WHAT YOU WILL DO
Output every line of the entries from the line containing "discount: 25% = 4788.33 -> 25% = 4931.10" through the last, exactly, with no other content.

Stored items

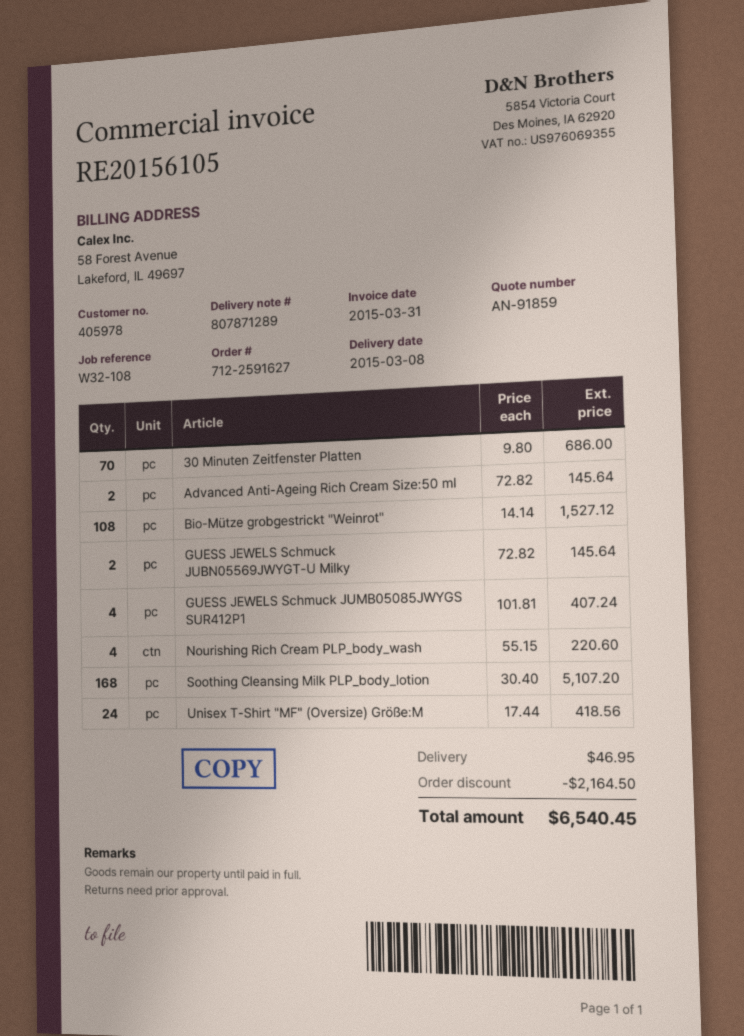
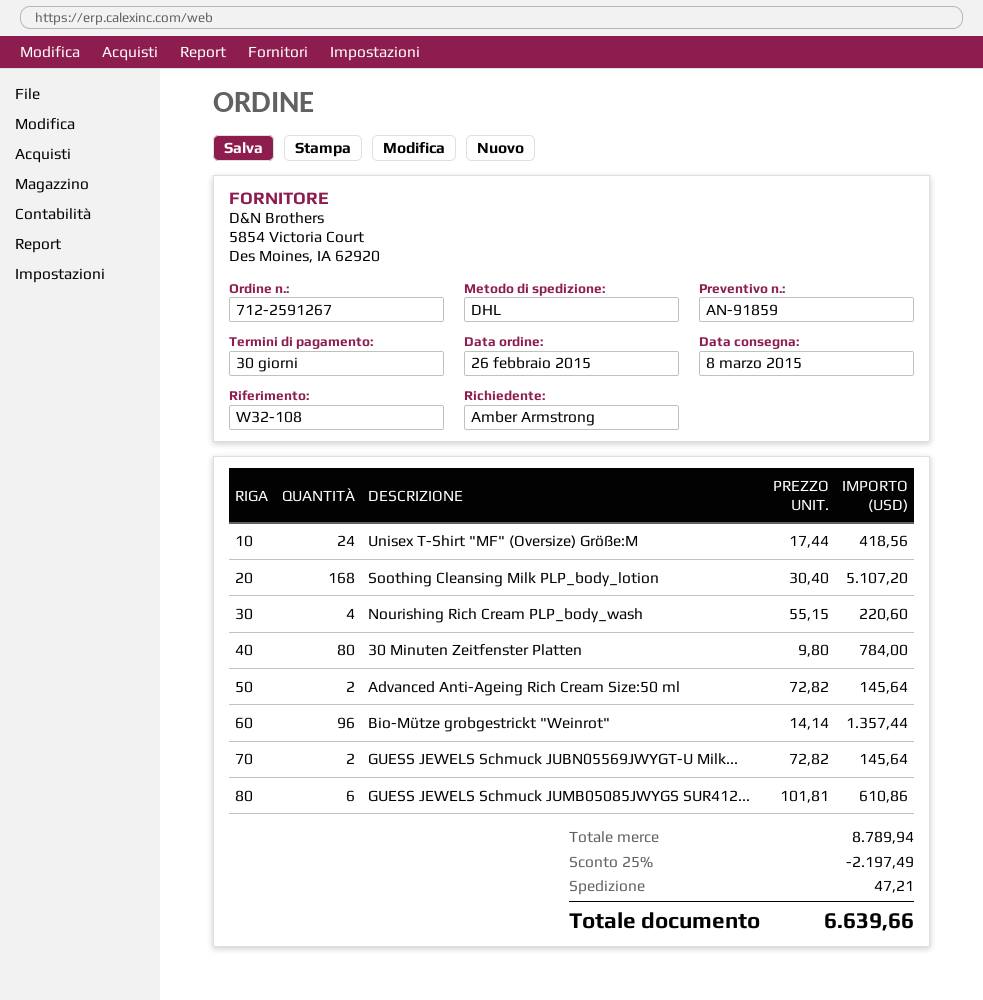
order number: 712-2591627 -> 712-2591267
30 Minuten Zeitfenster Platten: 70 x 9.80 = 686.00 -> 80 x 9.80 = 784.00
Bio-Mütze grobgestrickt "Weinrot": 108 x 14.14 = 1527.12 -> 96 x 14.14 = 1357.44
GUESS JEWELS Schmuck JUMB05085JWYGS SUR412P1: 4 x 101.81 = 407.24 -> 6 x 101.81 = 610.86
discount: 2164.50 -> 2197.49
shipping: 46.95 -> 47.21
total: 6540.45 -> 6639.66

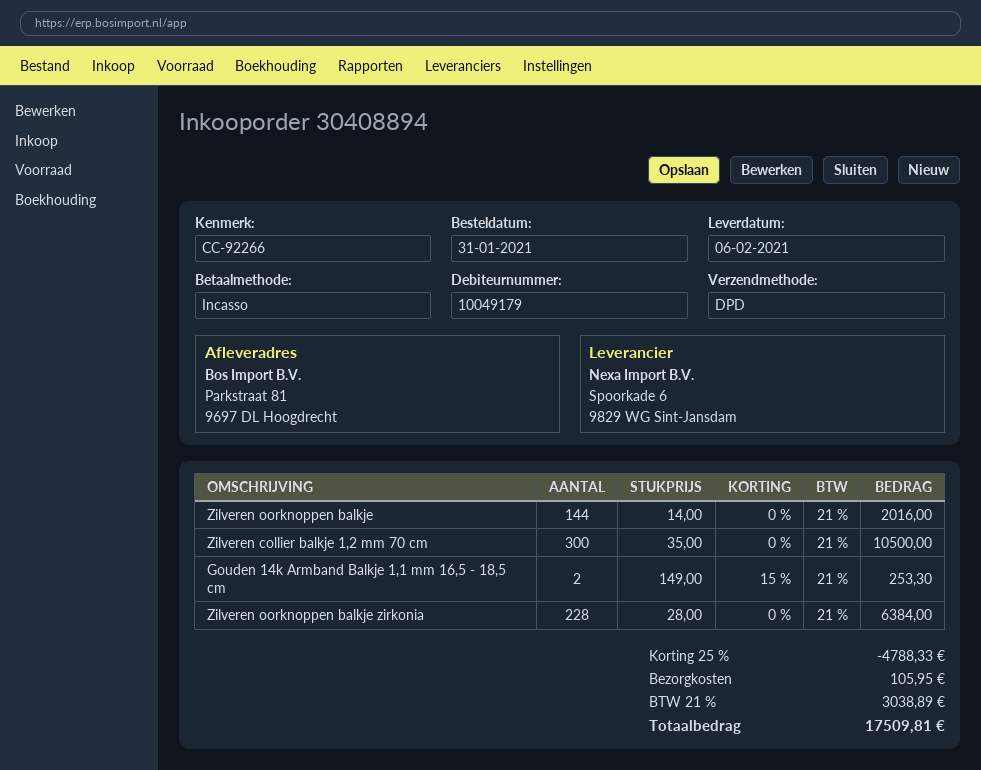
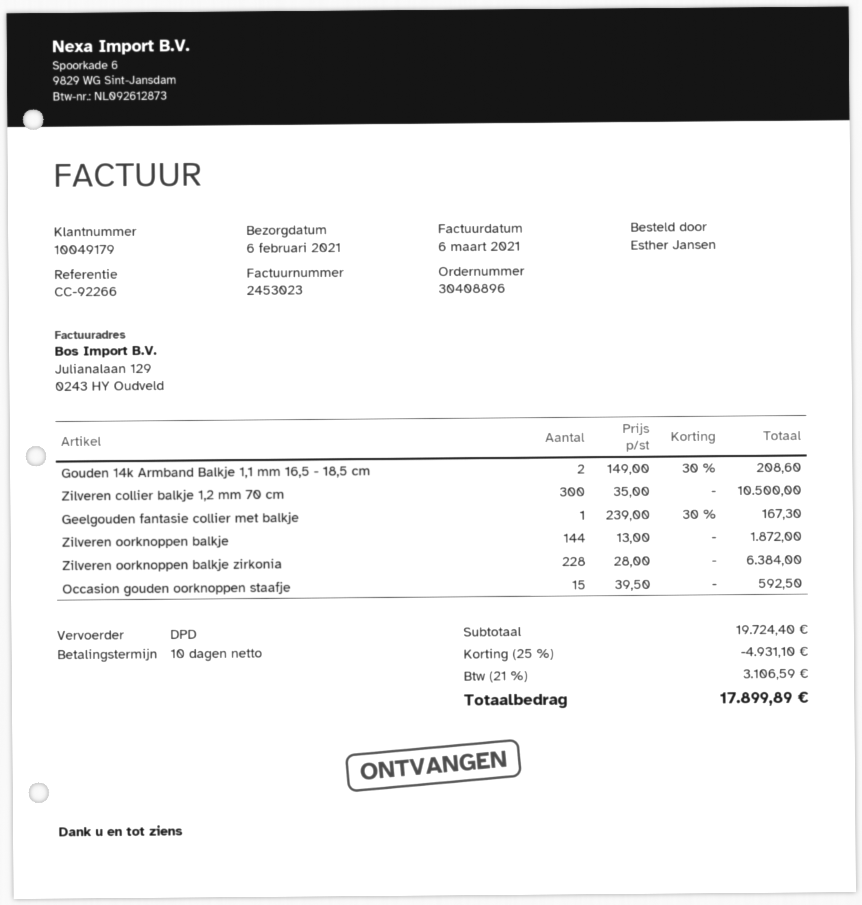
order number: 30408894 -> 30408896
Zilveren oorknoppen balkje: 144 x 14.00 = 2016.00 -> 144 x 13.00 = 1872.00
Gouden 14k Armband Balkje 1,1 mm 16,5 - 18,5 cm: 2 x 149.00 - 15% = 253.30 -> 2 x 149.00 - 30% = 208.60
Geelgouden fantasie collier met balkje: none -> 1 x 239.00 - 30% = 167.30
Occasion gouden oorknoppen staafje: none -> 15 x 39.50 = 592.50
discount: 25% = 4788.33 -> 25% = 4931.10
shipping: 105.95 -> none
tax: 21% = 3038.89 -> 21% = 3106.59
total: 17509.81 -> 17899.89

SOLUTION FOR THIS PROBLEM
discount: 25% = 4788.33 -> 25% = 4931.10
shipping: 105.95 -> none
tax: 21% = 3038.89 -> 21% = 3106.59
total: 17509.81 -> 17899.89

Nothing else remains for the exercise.